(Screenshot and code edit data)
──────

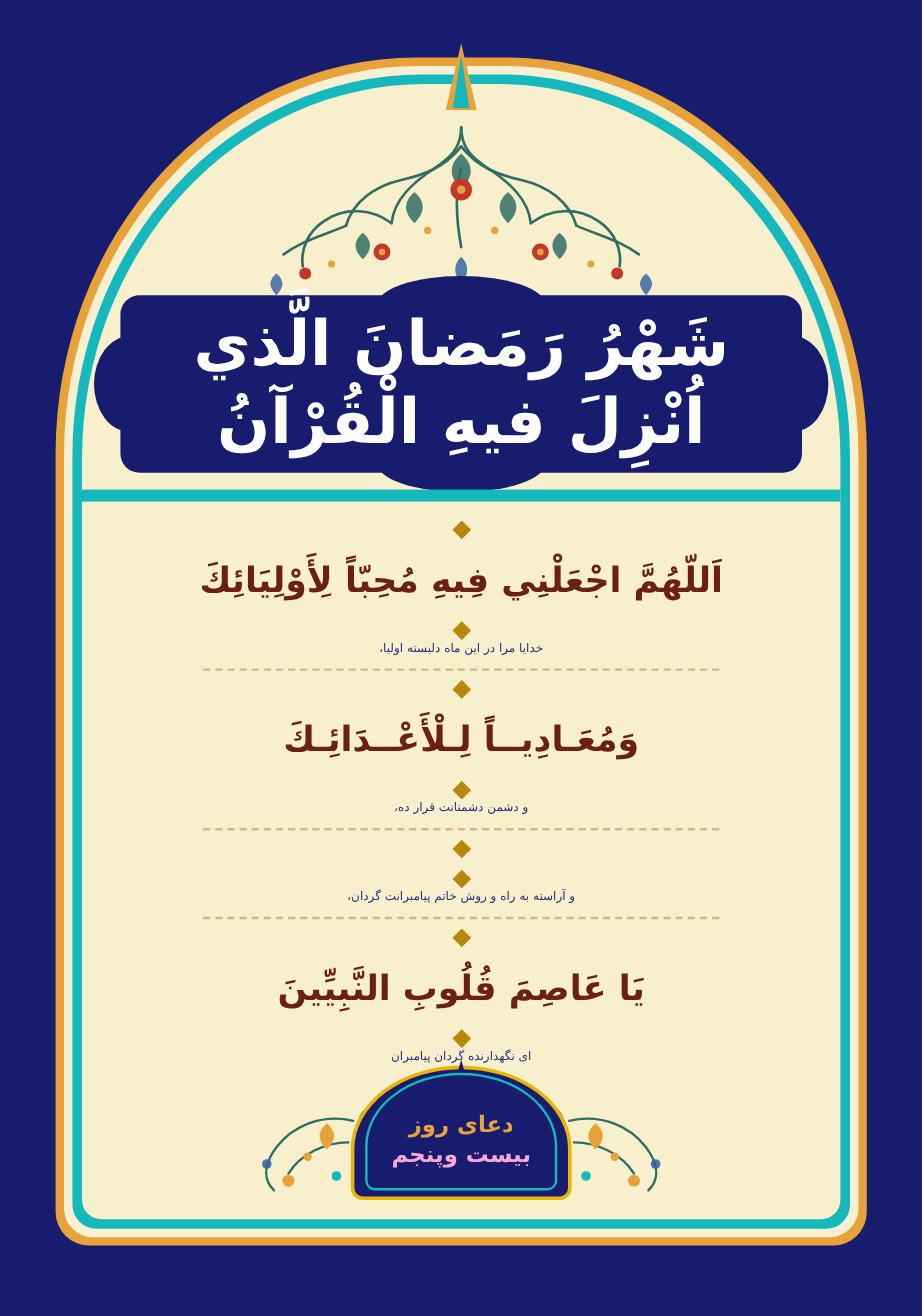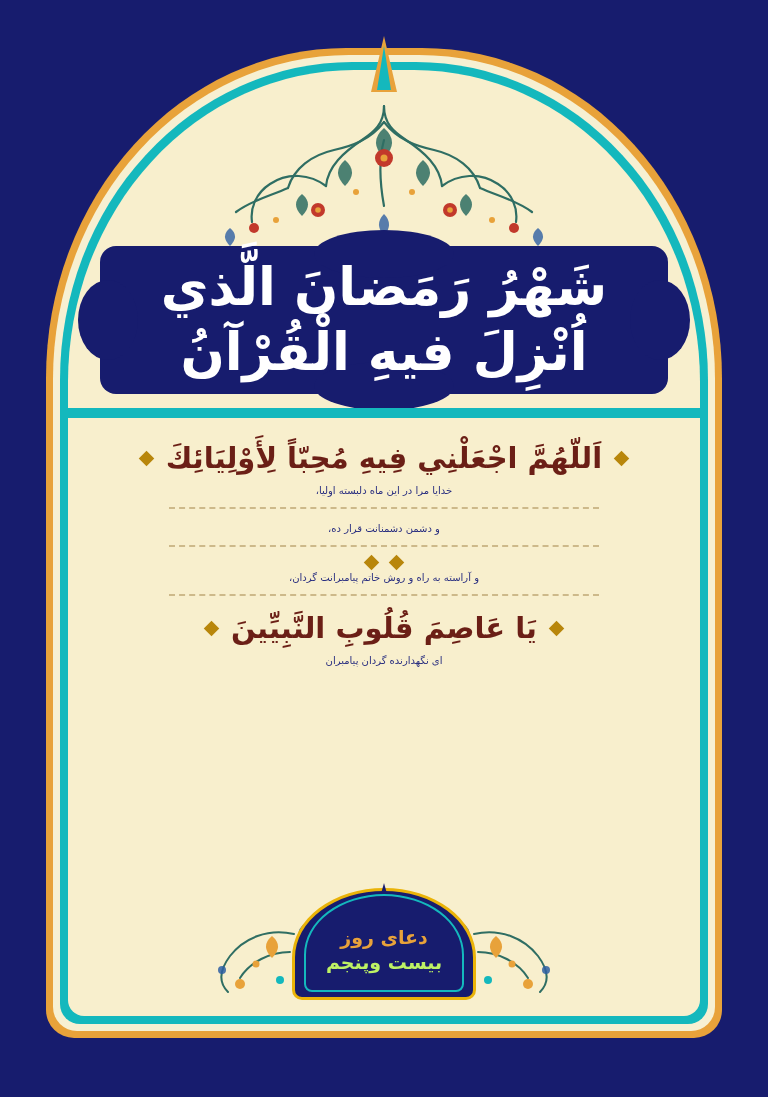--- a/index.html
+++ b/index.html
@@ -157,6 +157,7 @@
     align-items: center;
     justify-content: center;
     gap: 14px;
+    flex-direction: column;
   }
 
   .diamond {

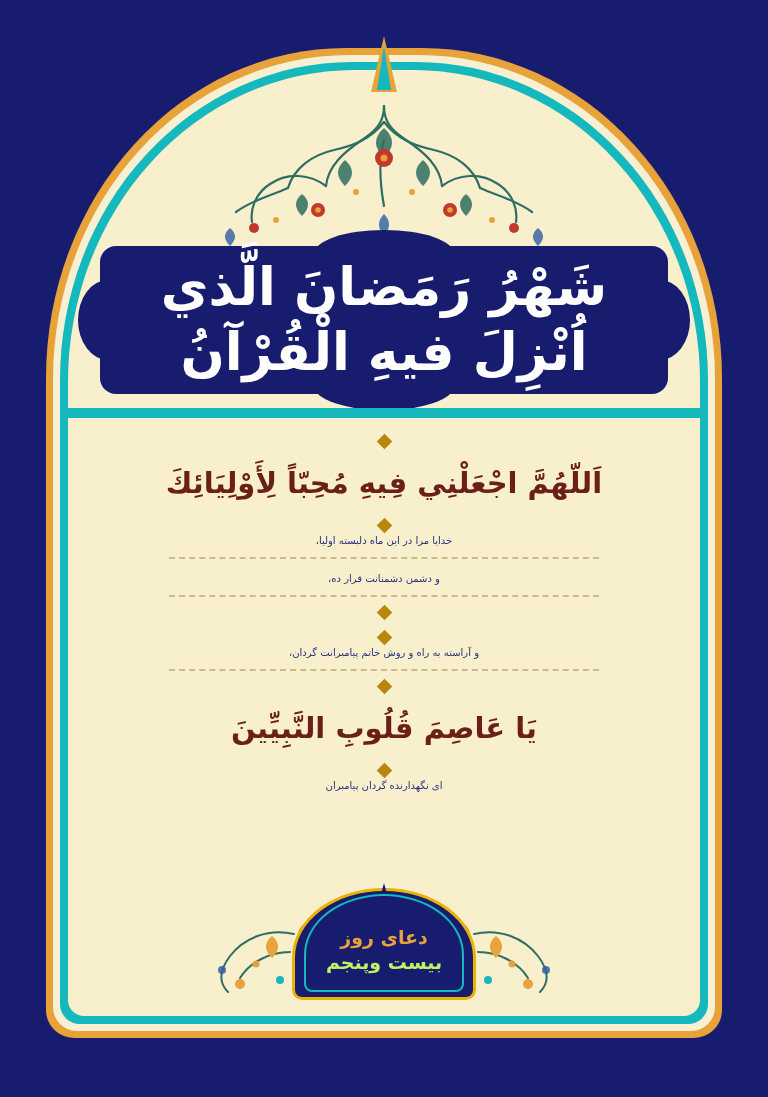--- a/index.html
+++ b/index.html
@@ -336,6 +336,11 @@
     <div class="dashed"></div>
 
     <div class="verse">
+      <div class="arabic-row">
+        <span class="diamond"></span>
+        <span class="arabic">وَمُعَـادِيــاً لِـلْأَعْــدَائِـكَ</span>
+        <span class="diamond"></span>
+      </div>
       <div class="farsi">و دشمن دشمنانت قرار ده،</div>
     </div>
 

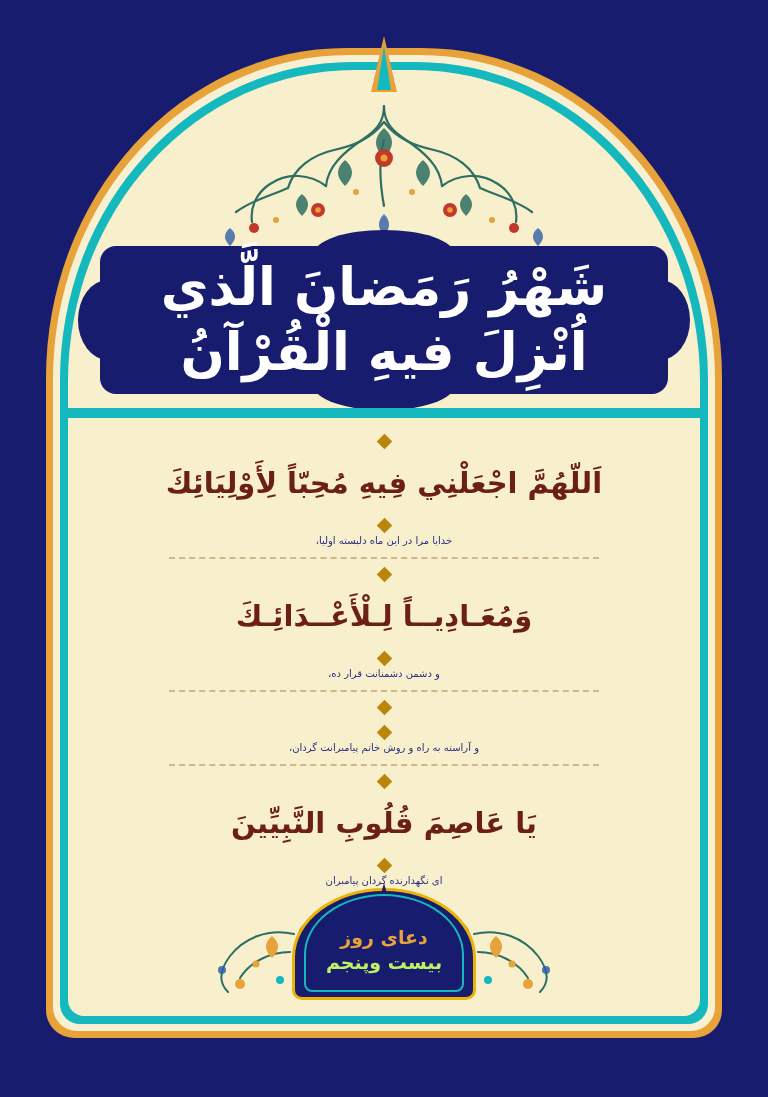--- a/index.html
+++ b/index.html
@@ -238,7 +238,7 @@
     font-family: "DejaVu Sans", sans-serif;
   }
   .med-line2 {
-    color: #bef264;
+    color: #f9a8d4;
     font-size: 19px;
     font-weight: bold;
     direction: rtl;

──────

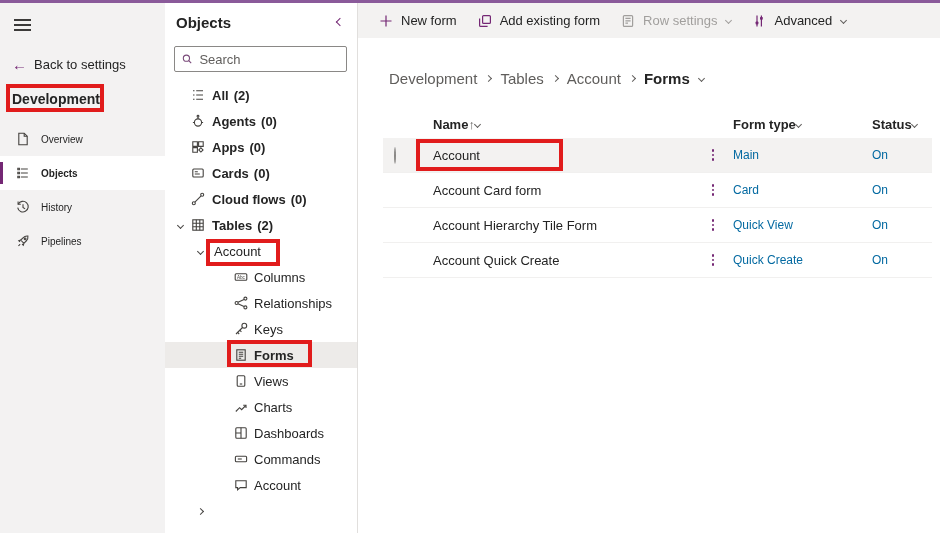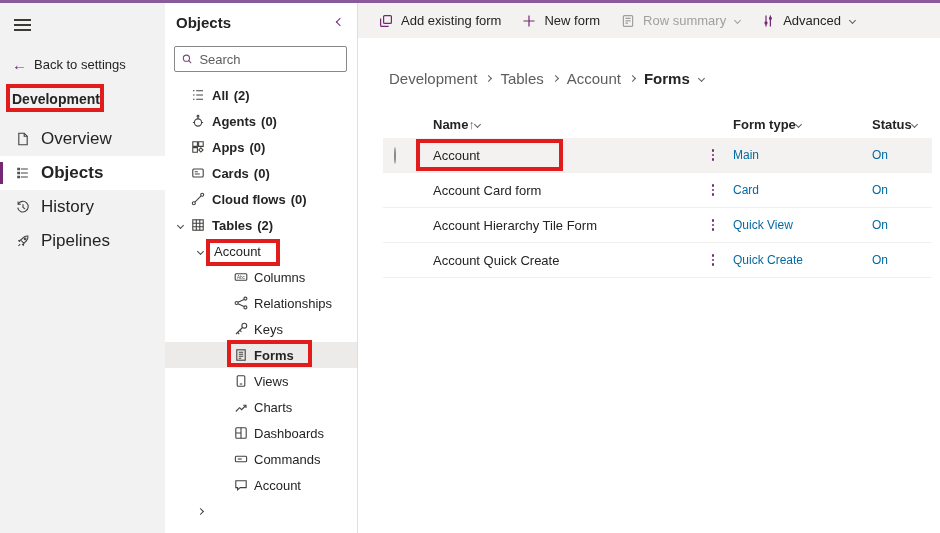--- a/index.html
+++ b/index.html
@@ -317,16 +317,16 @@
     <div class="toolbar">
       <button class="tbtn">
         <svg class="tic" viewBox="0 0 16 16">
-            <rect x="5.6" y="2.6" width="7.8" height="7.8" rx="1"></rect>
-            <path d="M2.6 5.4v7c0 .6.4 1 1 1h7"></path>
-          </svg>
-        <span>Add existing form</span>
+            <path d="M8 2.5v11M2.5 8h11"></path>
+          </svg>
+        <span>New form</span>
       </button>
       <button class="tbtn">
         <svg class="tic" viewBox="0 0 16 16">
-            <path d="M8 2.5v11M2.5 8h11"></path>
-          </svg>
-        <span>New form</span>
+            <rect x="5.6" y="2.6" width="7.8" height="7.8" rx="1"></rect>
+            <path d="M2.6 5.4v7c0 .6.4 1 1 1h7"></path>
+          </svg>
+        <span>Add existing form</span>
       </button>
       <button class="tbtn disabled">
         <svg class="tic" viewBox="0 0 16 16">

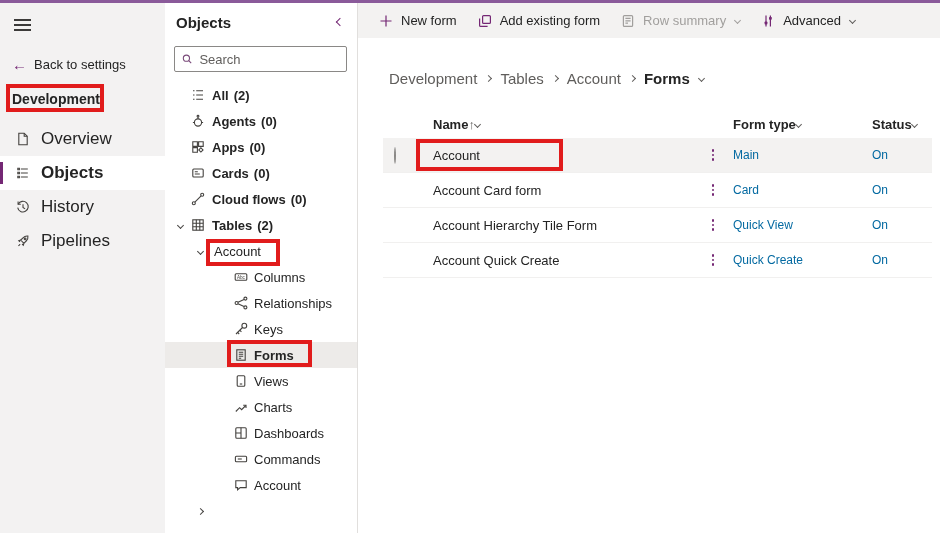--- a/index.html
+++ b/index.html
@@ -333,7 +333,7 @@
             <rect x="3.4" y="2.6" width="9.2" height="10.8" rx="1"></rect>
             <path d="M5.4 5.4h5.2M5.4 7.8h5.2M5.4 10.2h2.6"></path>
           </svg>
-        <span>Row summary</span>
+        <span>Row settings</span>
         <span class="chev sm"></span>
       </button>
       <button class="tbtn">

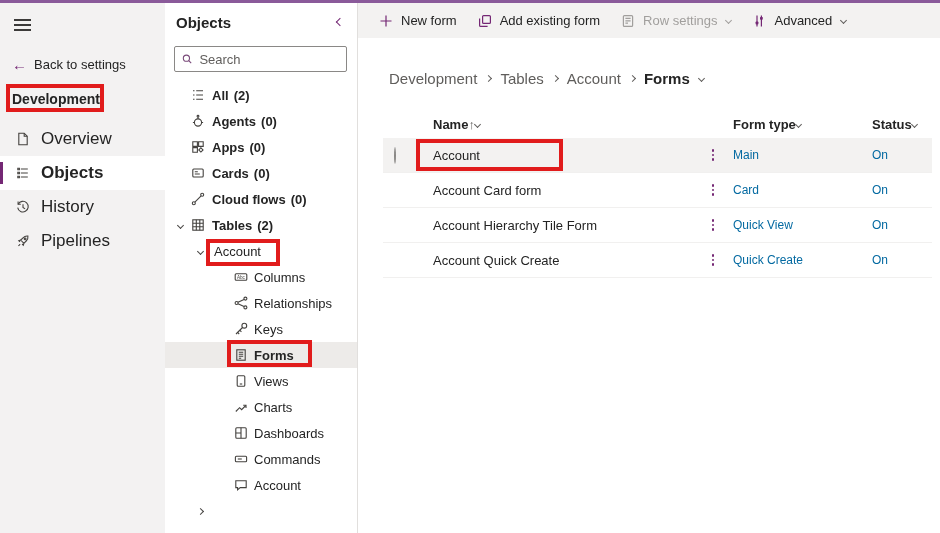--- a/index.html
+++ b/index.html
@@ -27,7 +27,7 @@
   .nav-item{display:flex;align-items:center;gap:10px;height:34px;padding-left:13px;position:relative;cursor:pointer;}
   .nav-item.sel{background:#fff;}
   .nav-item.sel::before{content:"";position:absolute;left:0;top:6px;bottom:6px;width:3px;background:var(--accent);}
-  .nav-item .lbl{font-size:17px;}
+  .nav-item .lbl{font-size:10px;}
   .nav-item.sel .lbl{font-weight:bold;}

──────

ACTIVITY:
Identify every line above with the string "span" in it. Copy those lines.

ANSWER AREA:
+        <span class="diamond"></span>
+        <span class="arabic">وَمُعَـادِيــاً لِـلْأَعْــدَائِـكَ</span>
+        <span class="diamond"></span>
-        <span>Add existing form</span>
+        <span>New form</span>
-        <span>New form</span>
+        <span>Add existing form</span>
-        <span>Row summary</span>
+        <span>Row settings</span>
         <span class="chev sm"></span>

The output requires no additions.